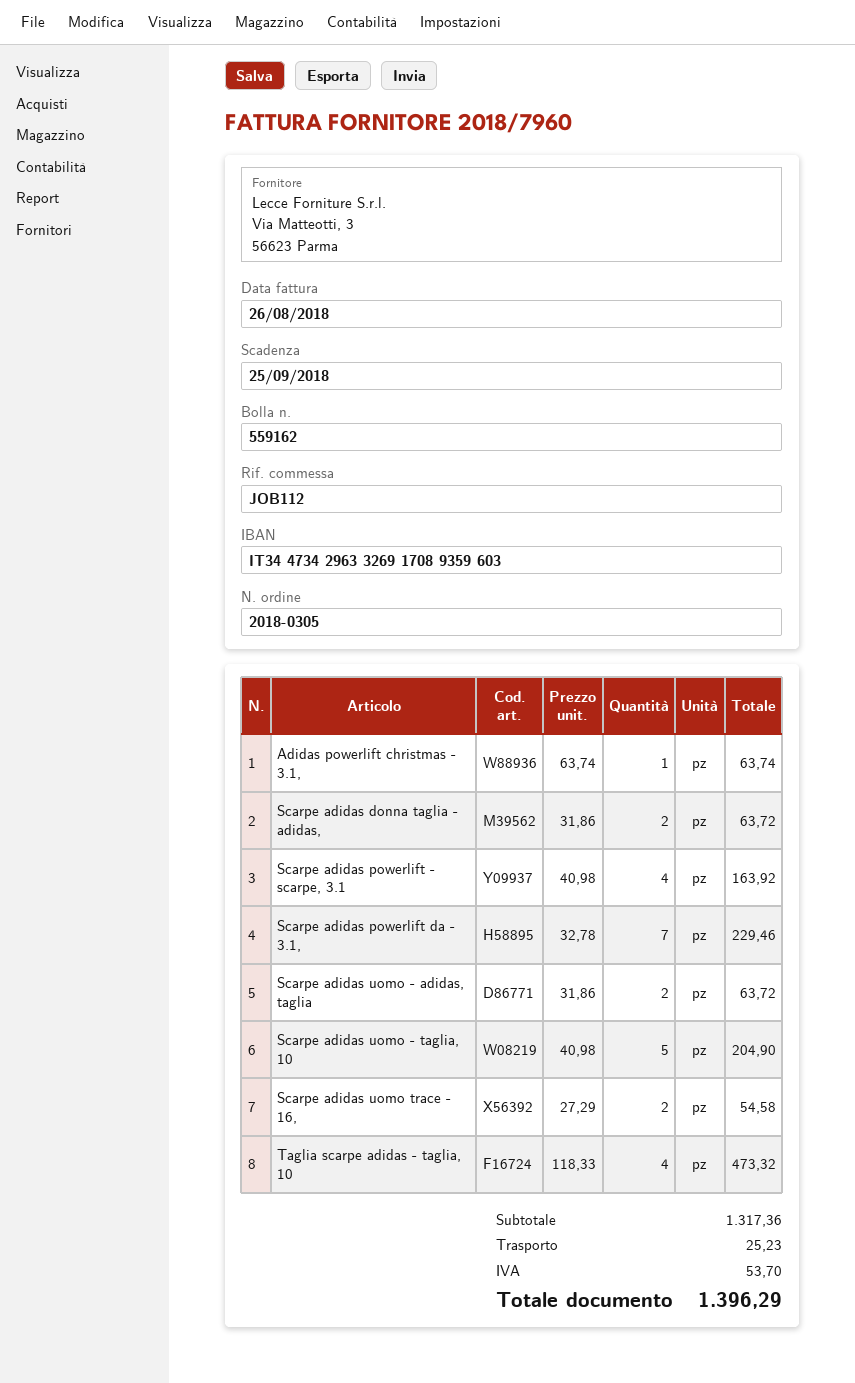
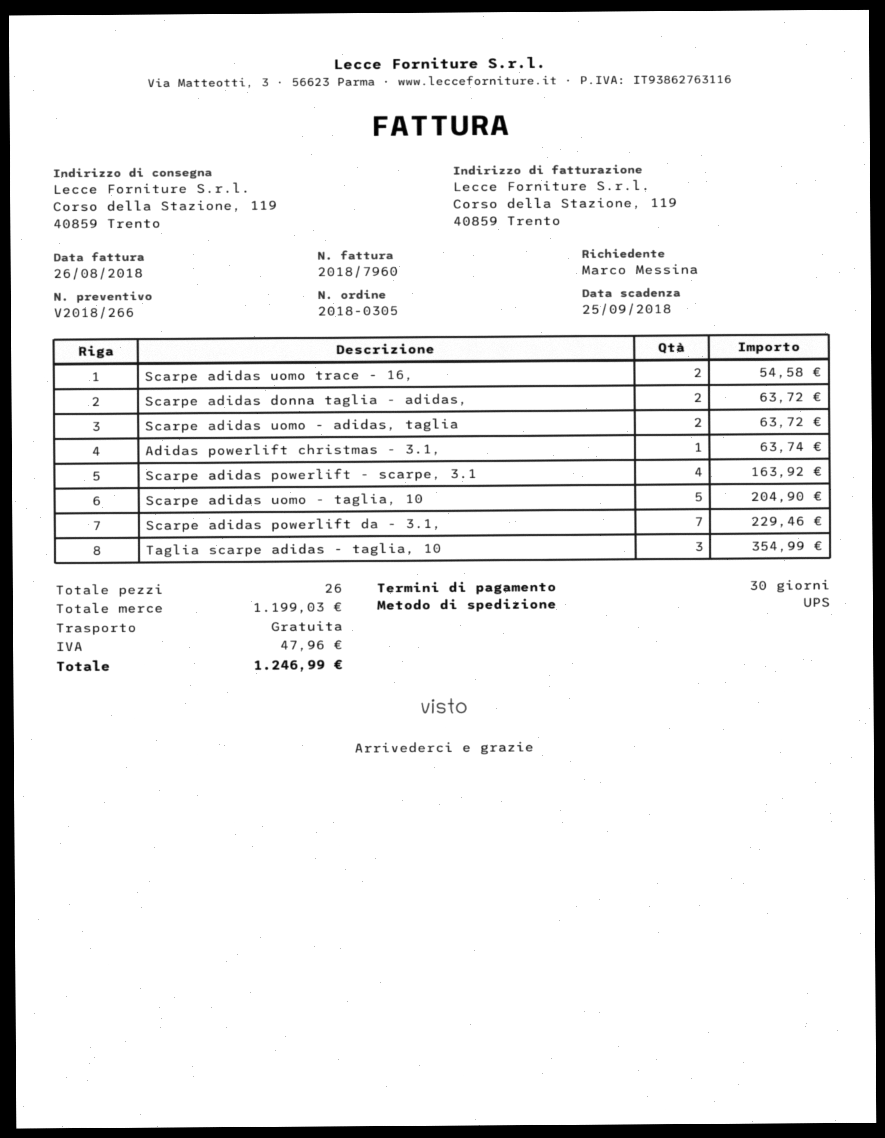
Taglia scarpe adidas - taglia, 10: 4 for 473.32 -> 3 for 354.99
subtotal: 1317.36 -> 1199.03
shipping: 25.23 -> 0.00
tax: 53.70 -> 47.96
total: 1396.29 -> 1246.99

* **Activity**
Please repeat all of the data exactly as it stands, leaving the pictures out.

* **Exercise answer**
Taglia scarpe adidas - taglia, 10: 4 for 473.32 -> 3 for 354.99
subtotal: 1317.36 -> 1199.03
shipping: 25.23 -> 0.00
tax: 53.70 -> 47.96
total: 1396.29 -> 1246.99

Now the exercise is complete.